RAF colonel to parachute into Normandy with veteran’s medals

A Royal Air Force colonel will parachute into Normandy clutching the medals earned by a relative who fought in D-Day 75 years ago.

Andrew Jackson, deputy commander of the Parachute Regiment’s 16 Air Assault Brigade, will be taking part in the drop on Wednesday afternoon.

As he lands in Sannerville, he will be holding the medals earned by his wife Kate’s great-uncle Lieutenant Richard Prince, who jumped in on D-Day as part of the 7th (Light Infantry) Parachute Battalion.

The unit was tasked with relieving the glider troops who captured Pegasus Bridge, but he was injured a few days into the campaign and later served in Palestine and Malaya after the end of the Second World War.

Colonel Andrew Jackson
Colonel Jackson will parachute while holding the medals earned by his wife Kate’s great-uncle Lieutenant Richard Price (Gareth Fuller/PA)

Col Jackson will be one of the first to descend out of a Dakota before two fearless D-Day veterans aged in their 90s follow in a tandem jump later on.

The service medals he will hold, earned by Lt Prince for his part in the campaign and conflict, include the 1939-1945 star, the France and Germany star for the 1944-1945 campaign, defence and victory medals, as well as a general service honour for his work in Palestine.

Speaking from Le Havre Airport in Normandy on Wednesday morning, Col Jackson said: “He came in on D-Day and was wounded in action on June 17.

“I’ve got his medals with me and my father-in-law asked me if I would jump them in 75 years after the owner first arrived here. It’s a real pleasure and honour to do that.

“My wife will be in the drop zone today to see it.

“The opportunity to jump from the Battle of Britain Memorial Flight Dakota is just something else.

“There are so few left flying and they are so precious.

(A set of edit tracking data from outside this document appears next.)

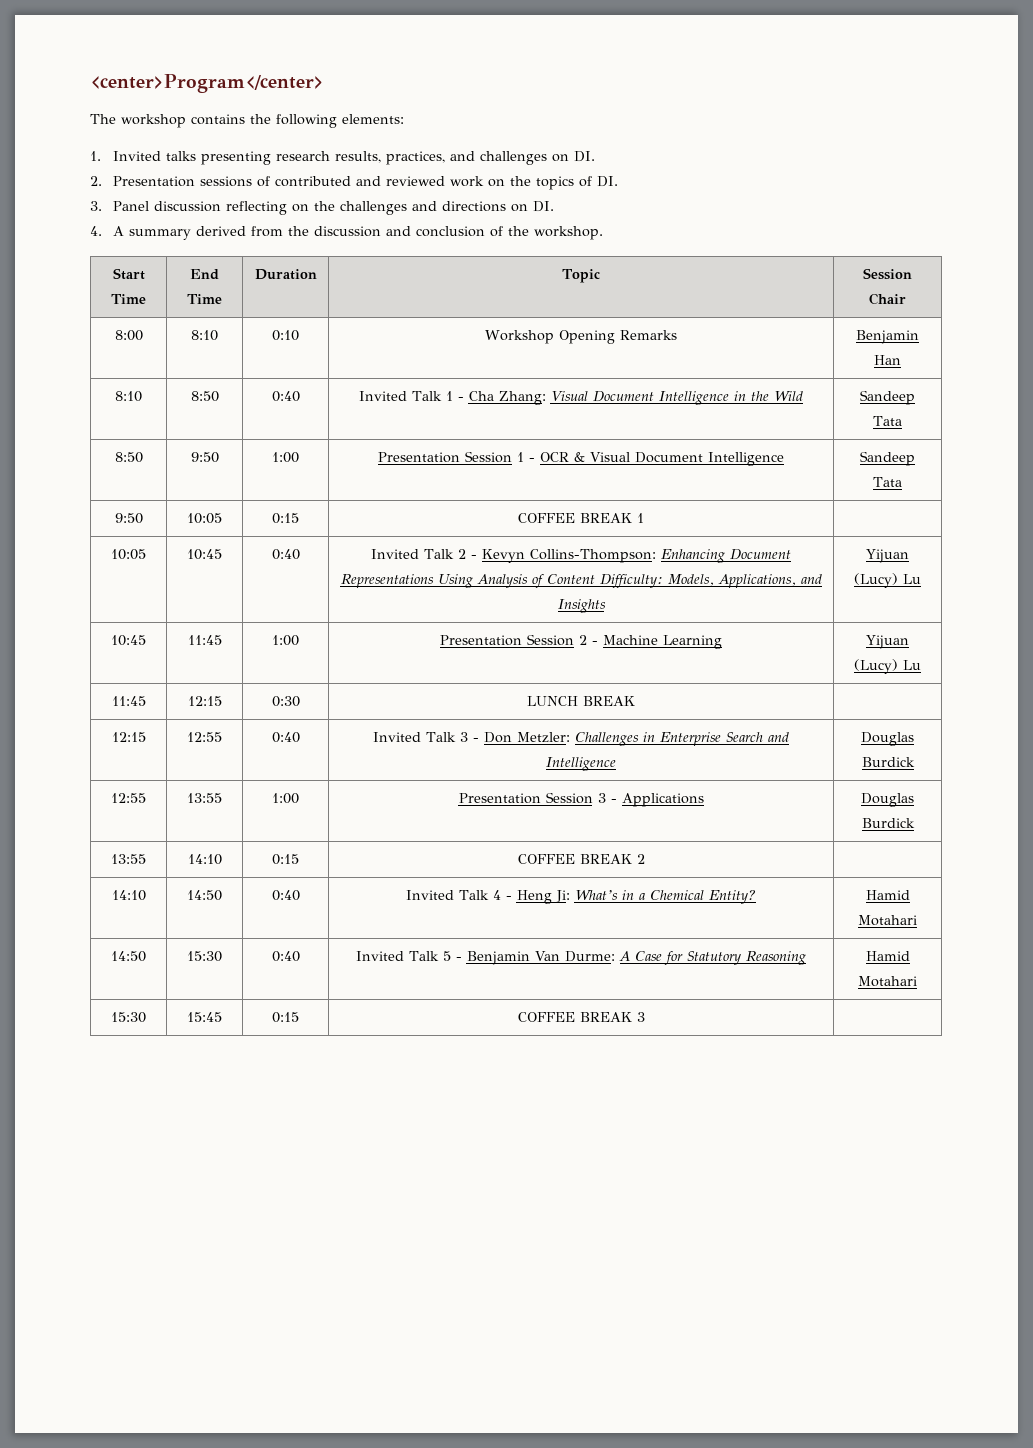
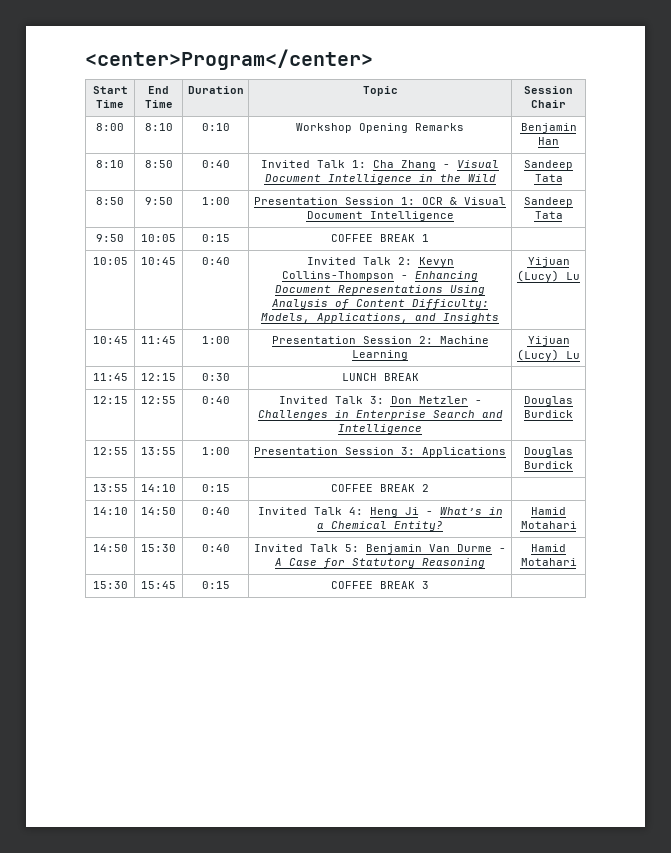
[90,114,404,128] [90,151,596,165] [90,176,619,190] [90,201,555,215] [90,226,604,240] // The workshop contains the following elements: // 1. Invited talks presenting research results, practices, and challenges on DI. // 2. Presentation sessions of contributed and reviewed work on the topics of DI. // 3. Panel discussion reflecting on the challenges and directions on DI. // 4. A summary derived from the discussion and conclusion of the workshop. -> (373, 59) none
[445,391,546,405] 1 - Cha Zhang: -> [351,160,450,170] 1: Cha Zhang -
[517,452,535,462] 1 - -> [400,197,415,205] 1:
[457,549,656,563] 2 - Kevyn Collins-Thompson: -> [397,257,454,267] [282,271,408,281] 2: Kevyn Collins-Thompson -
[579,635,598,645] 2 - -> [418,336,433,344] 2:
[459,732,570,743] 3 - Don Metzler: -> [369,396,482,404] 3: Don Metzler -
[597,793,617,803] 3 - -> [400,447,415,455] 3:
[492,890,570,904] 4 - Heng Ji: -> [348,507,433,517] 4: Heng Ji -
[442,951,616,965] 5 - Benjamin Van Durme: -> [345,544,506,554] 5: Benjamin Van Durme -

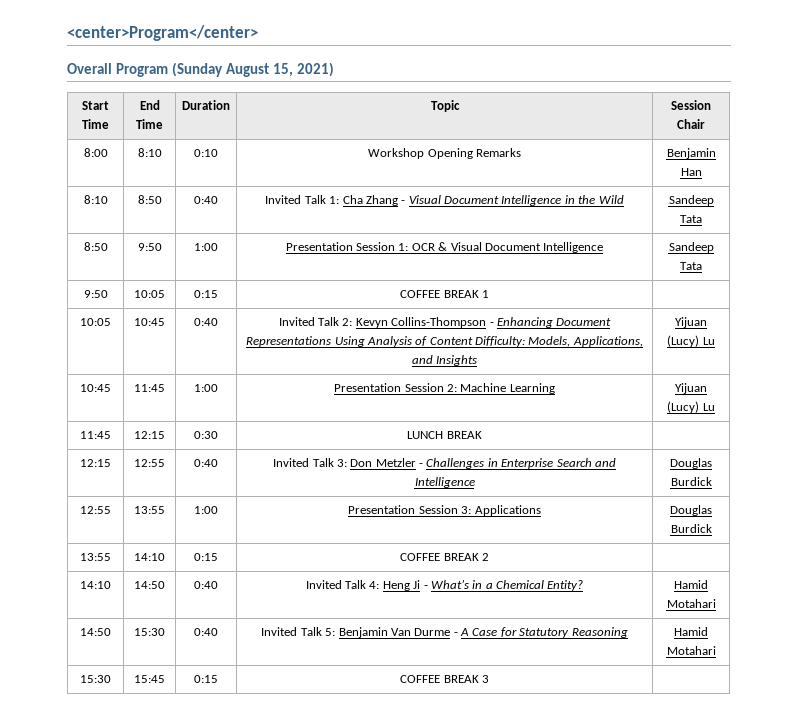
(373, 59) none -> [67,62,334,77] // Overall Program (Sunday August 15, 2021)

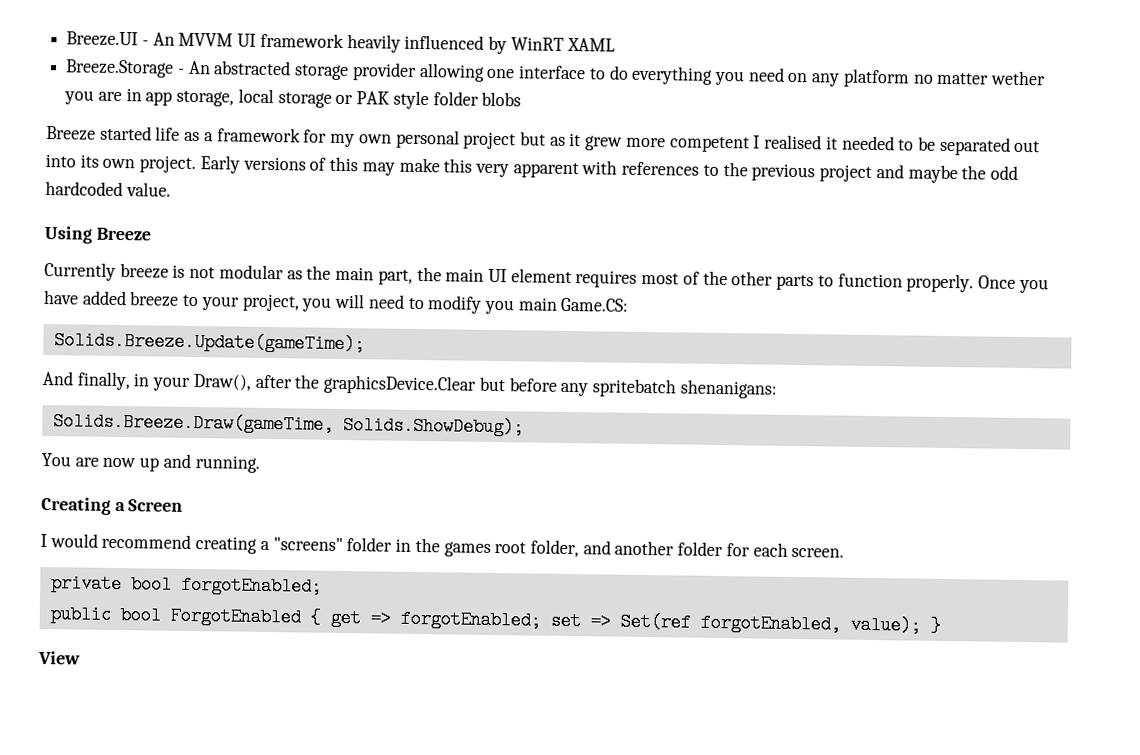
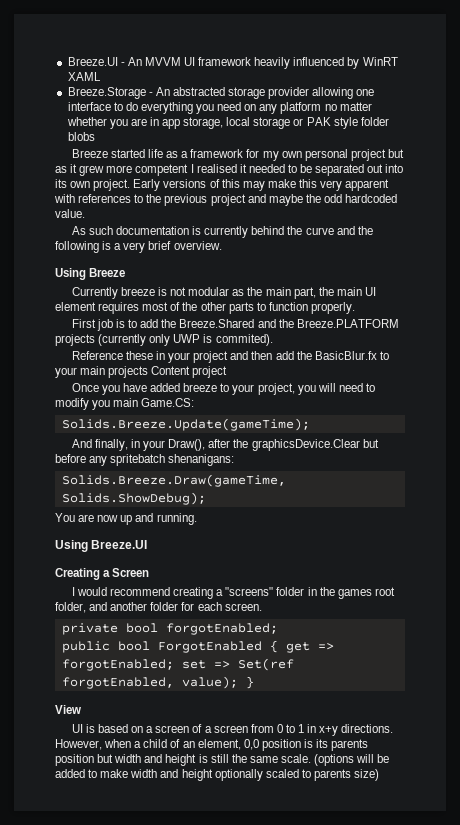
[990,70,1047,86] wether -> [66,117,107,126] whether
(171, 189) none -> [71,226,373,238] [55,241,222,253] // As such documentation is currently behind the curve and the following is a very brief overview.
(975, 283) none -> [71,319,399,331] [55,334,273,346] [71,351,389,363] [55,366,228,378] // First job is to add the Breeze.Shared and the Breeze.PLATFORM projects (currently only UWP is commited). // Reference these in your project and then add the BasicBlur.fx to your main projects Content project //
(260, 464) none -> [55,540,148,552] // Using Breeze.UI
(81, 657) none -> [71,724,394,736] [55,739,369,751] [55,754,390,766] [55,769,380,781] // UI is based on a screen of a screen from 0 to 1 in x+y directions. However, when a child of an element, 0,0 position is its parents position but width and height is still the same scale. (options will be added to make width and height optionally scaled to parents size)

“Today is all about the veterans who make it what it is within our history.”

Harry Read
Harry Read is one of two veterans aged in their 90s who will parachute in to Normandy (Steve Parsons/PA)

Harry Read, 95, and John Hutton, 94, will also take part in the descent to commemorate the anniversary of the landings.

Col Jackson had huge praise for the veterans, saying: “I think it’s pretty brave of them, to say the least.

“It’s a real privilege to have these guys out here.

“As they have got older, fewer and fewer have been able to parachute.”

Now a retired Salvation Army officer living in Bournemouth, Dorset, Mr Read was a 20-year-old wireless operator with the Royal Signals who had a battery the size and weight of a toolbox strapped to his right leg when he was pushed out of the plane in the early hours of June 6, 1944.

Mr Hutton – known by his friends as Jock – was 19 when he served in the 13th Lancashire Parachute Battalion.

Among some 280 paratroopers, the pair will board a Dakota aircraft in Duxford, Cambridgeshire, and fly to Sannerville with the Red Devils, where they will perform a tandem jump and land in fields used as a drop zone for the 8th (Midlands) Parachute Battalion, who went on to destroy bridges in a bid to restrict German movements during the missions.

Flt/Lt Paul Wise
Flight Lieutenant Paul Wise sits at the controls of the C47 Dakota (Gareth Fuller/PA)

Flight Lieutenant Paul Wise, who will pilot the Dakota leading the fleet of aircraft before dropping the military parachutists, said of the veterans: “It shows the strength, courage, determination, camaraderie – everything we are all about.

“We want to show the next generation what these gentlemen did.”

In true tribute to the circumstances 75 years ago, the weather will still be watched closely and is a big consideration as to whether the drop will take place, he said, adding: “It will be an absolute privilege and highly emotional.

“The heart is going to be pumping a bit.”

Seb Cox, chief historian for the Royal Air Force, said paratroopers played a vital role in Operation Overlord by ensuring the beaches had safe exits for soldiers and also taking hold of all the bridges so they could advance while causing “havoc” for the enemy.

He said: “This caused such a confusion and panic for the Germans.

“If they didn’t hold the bridges, there were barriers preventing them from advancing.

“One of the things people don’t understand about D-Day – they think it’s just about June 1944 and landing craft on the beaches.

“But for the air force, the Battle of Normandy started in March.

“They had already suffered 12,000 casualties by this time (D-Day).”